Extracting Known Blocks with Minimum Preprocessing

  • Last Post 17 April 2017
  • Topic Is Solved
ahmed.hani posted this 14 April 2017

I have health cards scans preprocessed using our own proprietary software. All the images have same resolution, size and orientation, so no further enhancement is required.

I've created an XML template file to be used by the Cloud OCR service, and it worked perfectly for extracting name, card number, etc...

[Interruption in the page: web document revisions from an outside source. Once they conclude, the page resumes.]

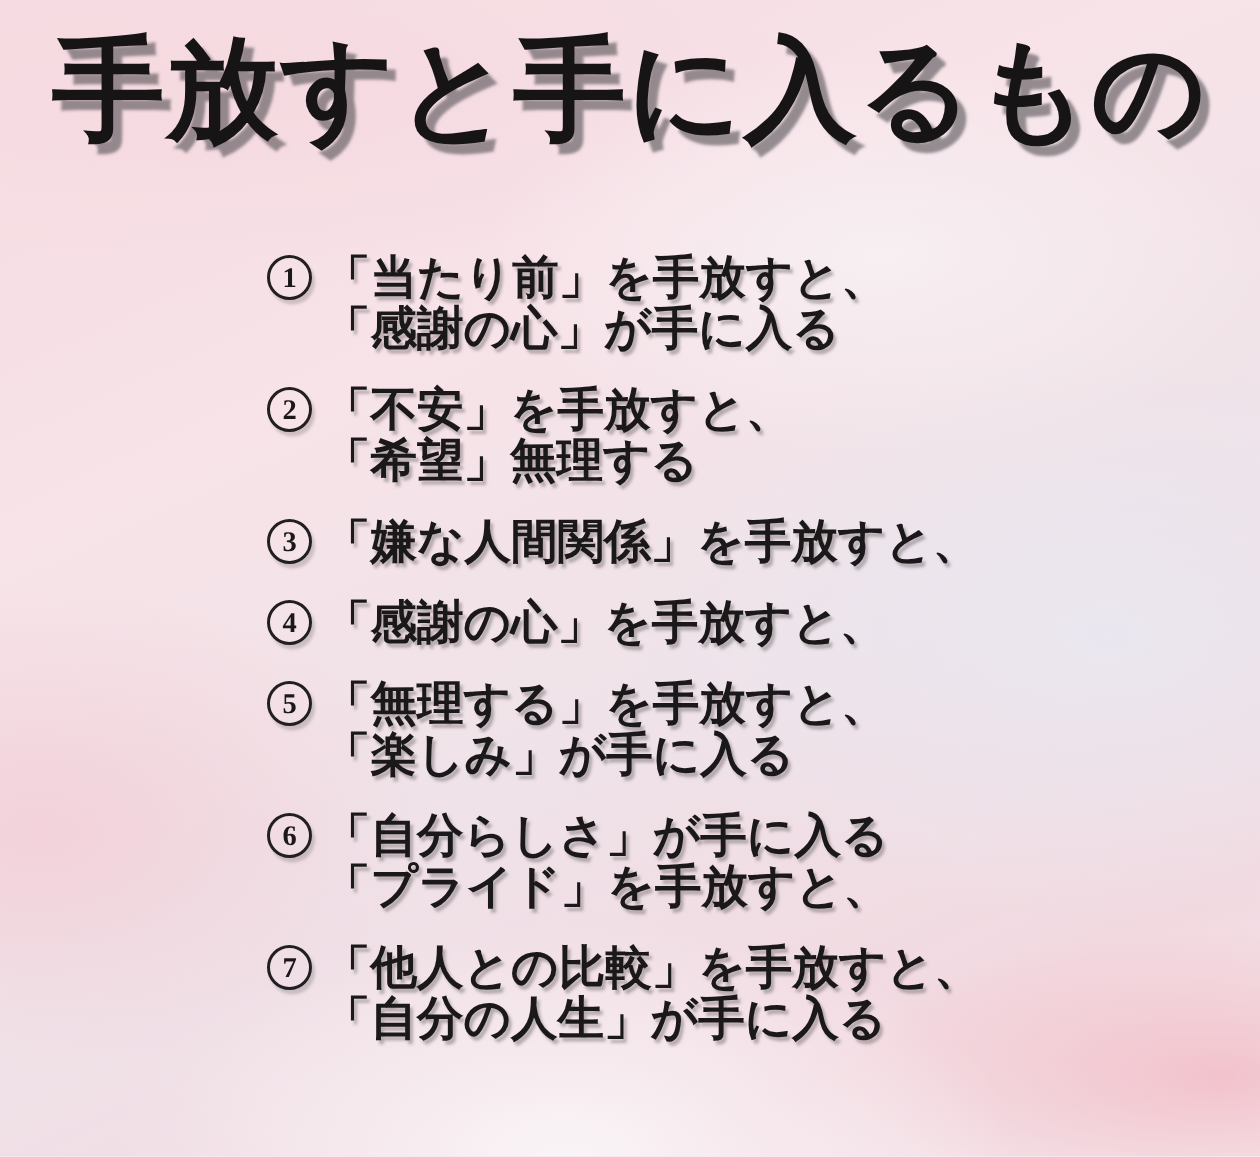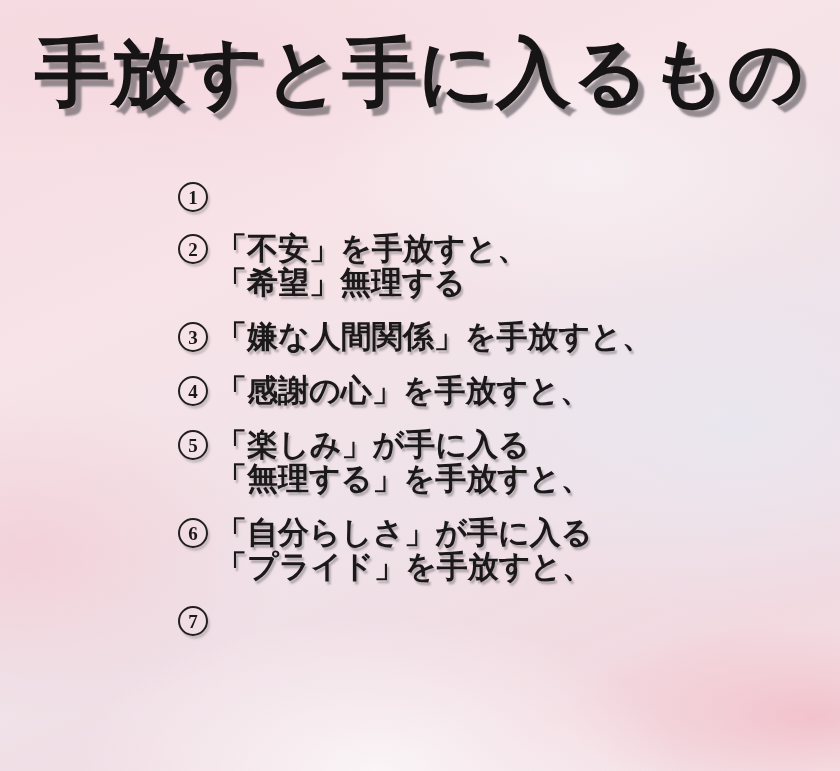--- a/index.html
+++ b/index.html
@@ -23,7 +23,7 @@
   }
 
   .title {
-    margin: 16px;
+    margin: 4px;
     padding-top: 12px;
     text-align: center;
     font-size: 75px;

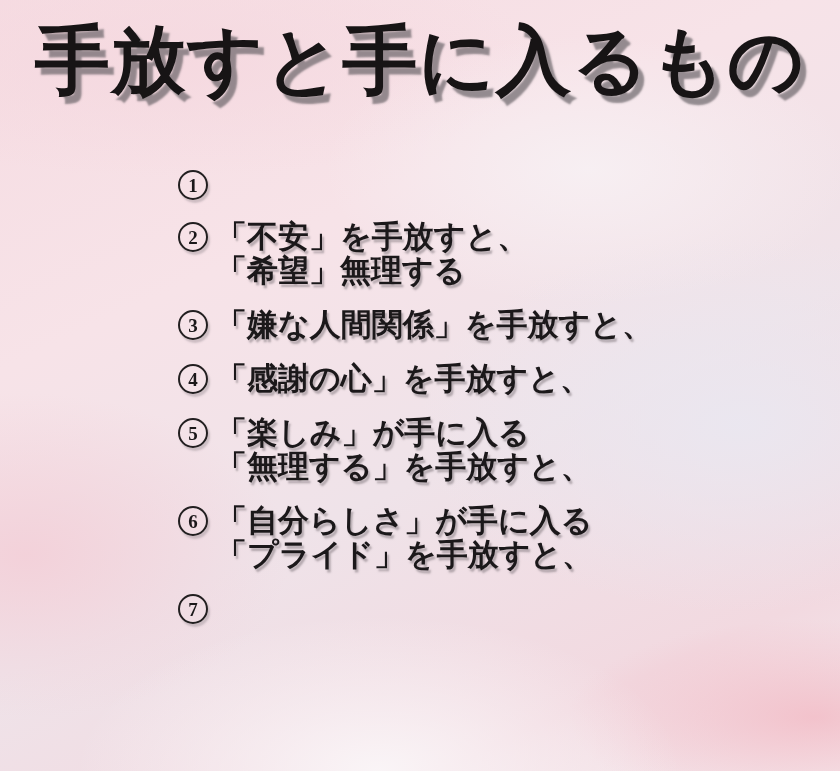--- a/index.html
+++ b/index.html
@@ -85,6 +85,10 @@
       <span class="num">
           <span>1</span>
         </span>
+      <div class="lines">
+        <div class="line">「当たり前」を手放すと、</div>
+        <div class="line">「感謝の心」が手に入る</div>
+      </div>
     </div>
 
     <div class="item">

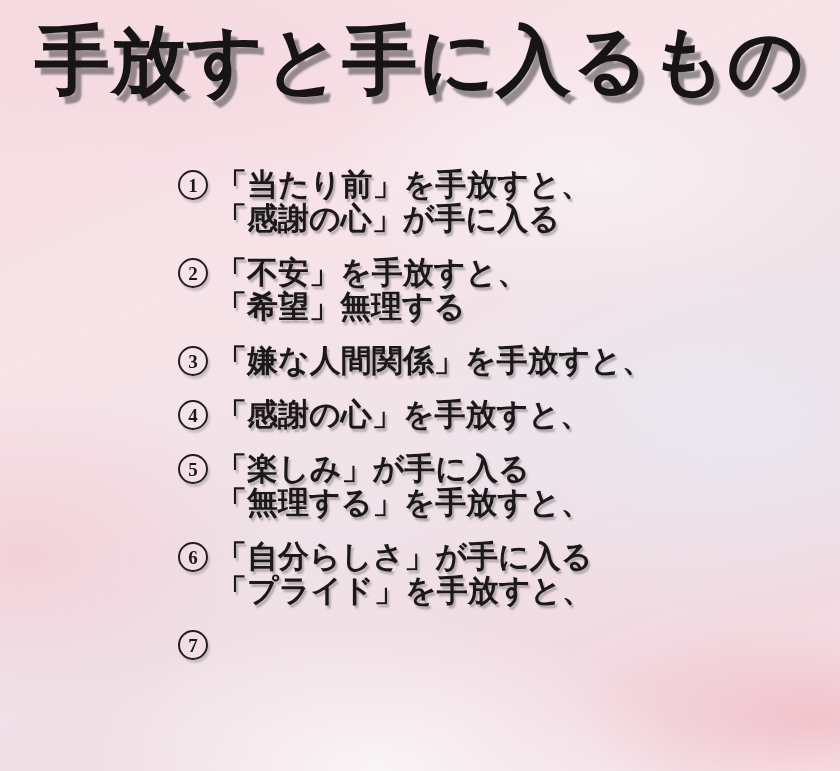--- a/index.html
+++ b/index.html
@@ -124,8 +124,8 @@
           <span>5</span>
         </span>
       <div class="lines">
+        <div class="line">「無理する」を手放すと、</div>
         <div class="line">「楽しみ」が手に入る</div>
-        <div class="line">「無理する」を手放すと、</div>
       </div>
     </div>
 

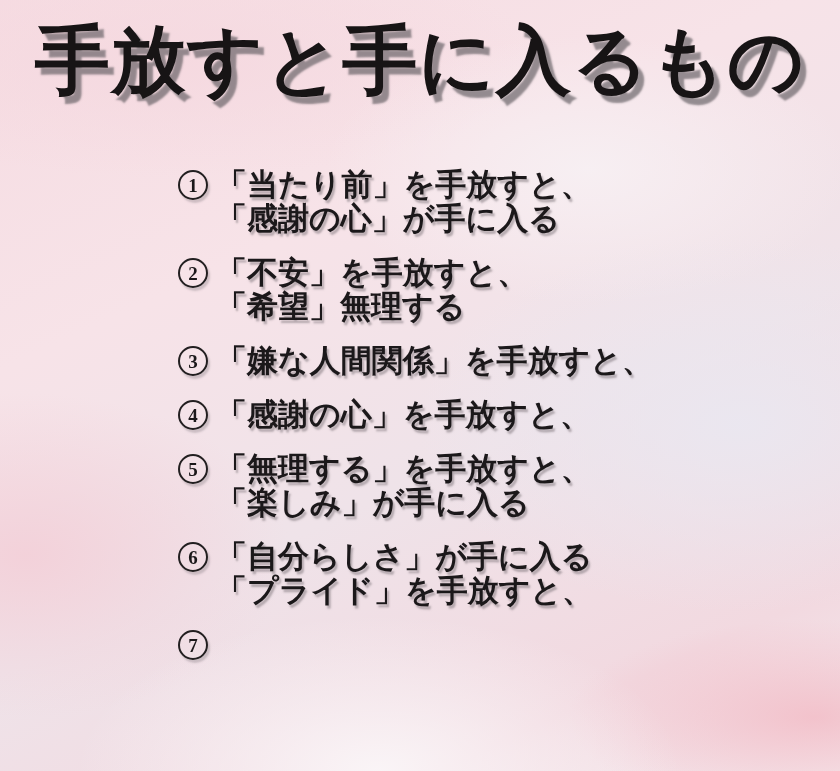--- a/index.html
+++ b/index.html
@@ -143,6 +143,10 @@
       <span class="num">
           <span>7</span>
         </span>
+      <div class="lines">
+        <div class="line">「他人との比較」を手放すと、</div>
+        <div class="line">「自分の人生」が手に入る</div>
+      </div>
     </div>
 
   </div>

However, due to practical reasons, we are switching to the offline SDK on Linux. However, the process is not as straightforward as it is in the Cloud SDK. I mean the documentation does talk about blocks, layouts, regions, etc... but I still don't know what is the minimum for extracting text from blocks with known characteristics and coordinates with minimum further processing. I hope that you can help me a little with coding this part....

 1- My C++ code so far (I'm experienced in C++)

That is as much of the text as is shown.